On 2016 I transferred to this university thanks to the student disability resources at Bellevue College , The Daily and started following Standing Rock and interviewing AIS faculty and students to understand Settler Colonialism resilience locally as well: Catalonia was about to hold a referendum and I needed to see different forms of resilience to take with me. My favorite anthropology classes were with professor  Radhika Govindrajan, never had I seen what contemporary ethnography and anthropology of decolonization look like, and how I can apply them to myself as an individual.

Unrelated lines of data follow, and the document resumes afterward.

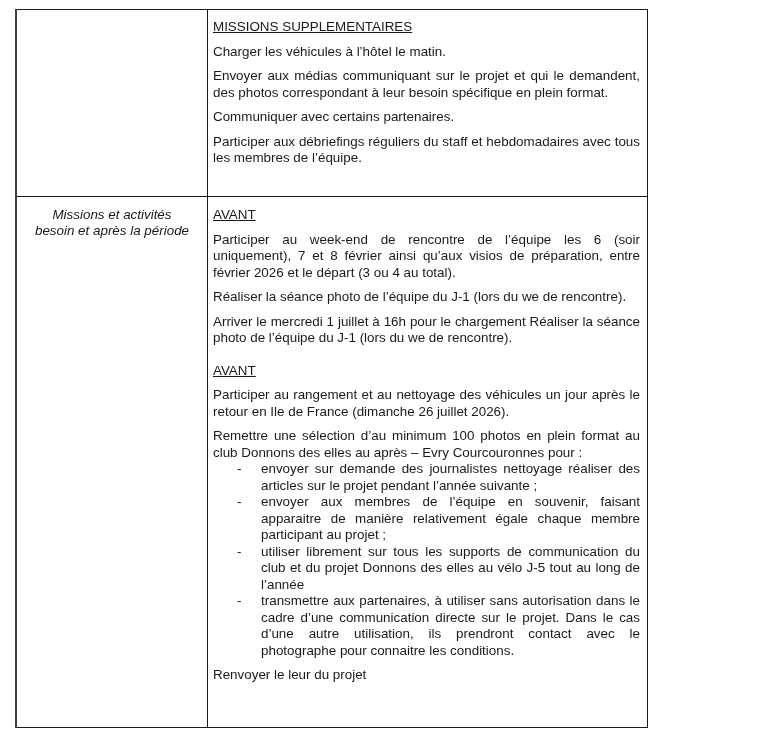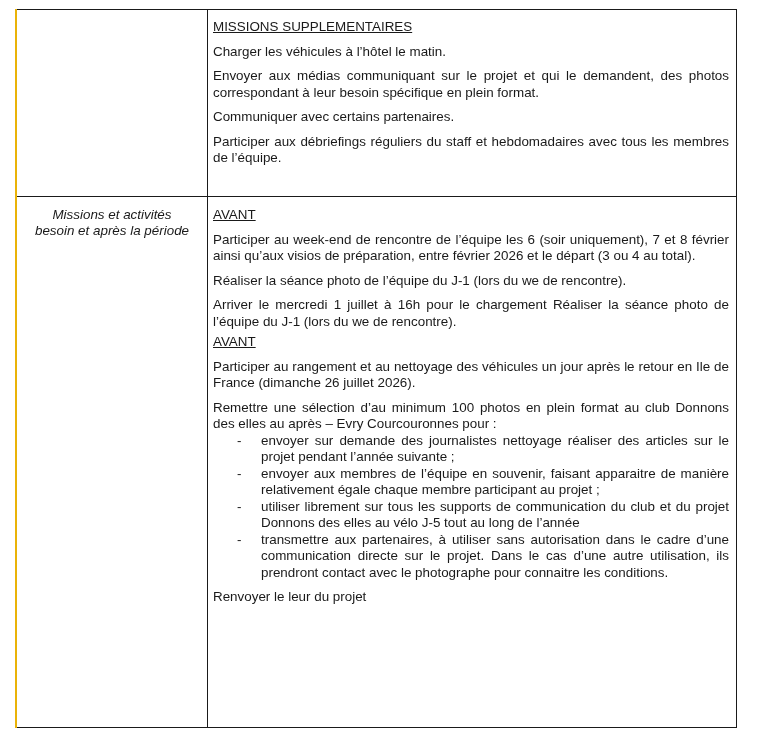"MISSIONS SUPPLEMENTAIRES" .doc-table { width: 722px -> 633px }
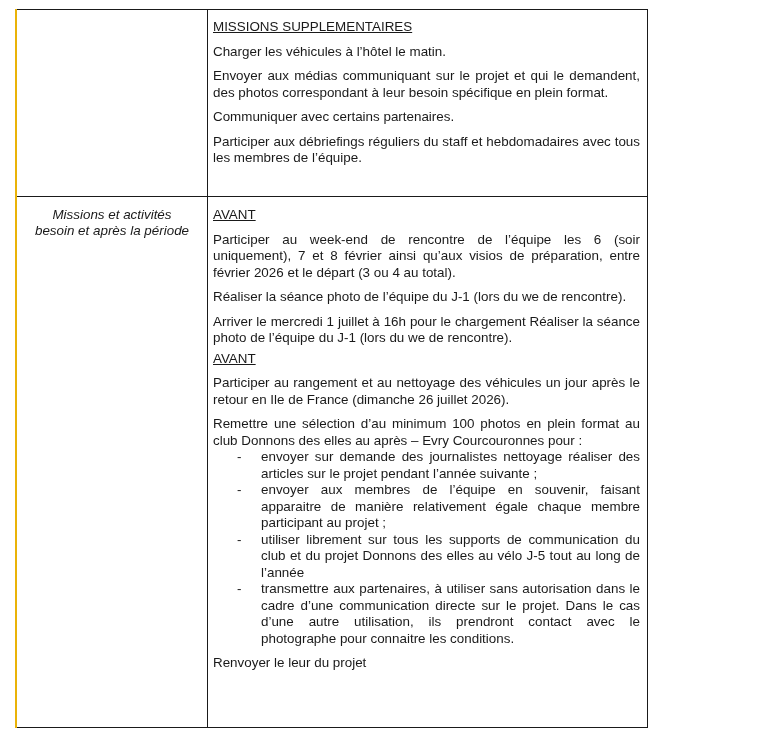"Missions et activités" .doc-table td.left-cell { border-left: 2px solid #eab308 -> 2px solid #404040 }
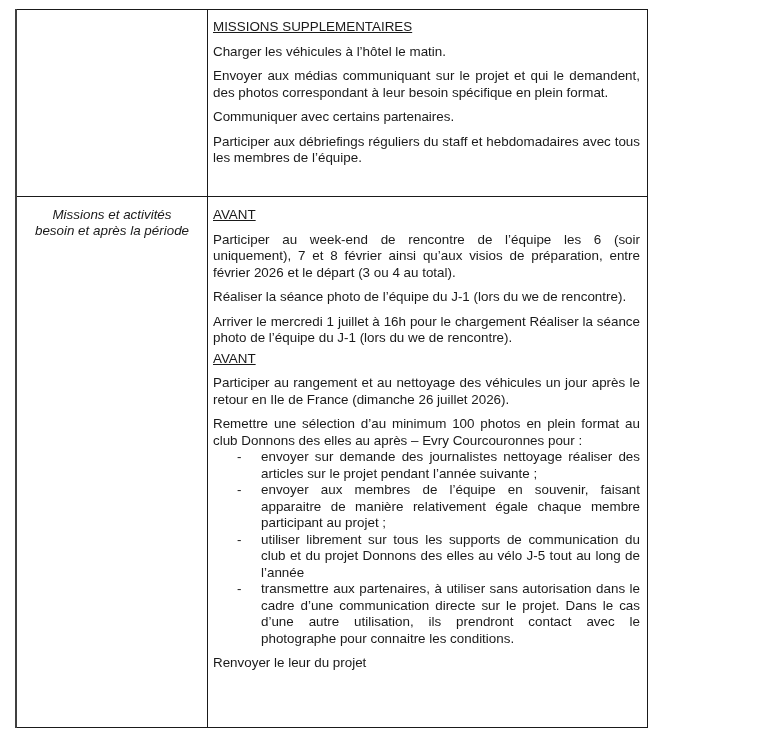"Arriver le mercredi 1 juillet" p { margin-bottom: 4px -> 16px }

In 2017 I started experiencing what it means to work and study full-time while having a learning  disability in this country. I worked as a legal assistant and Spanish interpreter for an

Immigration Law office downtown Seattle, and I saw with my own eyes the devastating affects of the Trump administration on refugee families being detained at the Tacoma center: I saw how justice is a bureaucratic system invented by the same ones who incarcerate you and who release you by finding loops and wholes, which you can fill with money and your own blood. I feel very identified with Valeria Luiselli’s book Tell Me How it Ends: An Essay in Forty Questions, and would like to write down my experiences as well before I forget them.

 

I tried to keep up with the research project lead by professor Walter Andrews, the Svoboda Diaries Project where historical transcription and technology meet, and I started a small documentary mentored by Holly Barker, where I followed Pacific Islander students and their events as The Burke museum explores what it means to decolonize its structure and give back materials to their communities so they can use them for their events. It’s still on editing process.

 

Over the course of this summer, while also working, I have explored my voice, contemporary dance and visual poetry through a video collaboration with several artists, which we showed on our first art show on Capitol Hill early this month, and which I will keep on developing as I present it in future festivals if possible. It has been liberating to find creativity to be the most healing way of living, and as I focus on graduate school and other life adventures, it must keep on being explored.

 

This year, thanks to family friends and great professors who have supported my journey all these years, I am the director of the Womxn’s Action Commission (ASUW) and I will be incorporating aspects of decolonization, resilience, and will seek to partner with all the other diversity student commissions to put on programs and events that represent all of us and our struggles as womxn on the 21st century. I am partnering with the Intellectual House and with Dr. Luana Ross to put on an Indigenous Feminisms event on Spring, and I cannot wait to see what wonderful fruits come out of our new team, as I seek the intersectionality of my fields of interest, my creativity and our team’s passion.

I have been in love with several archaeological projects all my live, and I’ve been following Professor Gonzalez’s work for some time since I transferred in this university: I can’t wait to see how my view on community based archaeology shape my understanding of the discipline!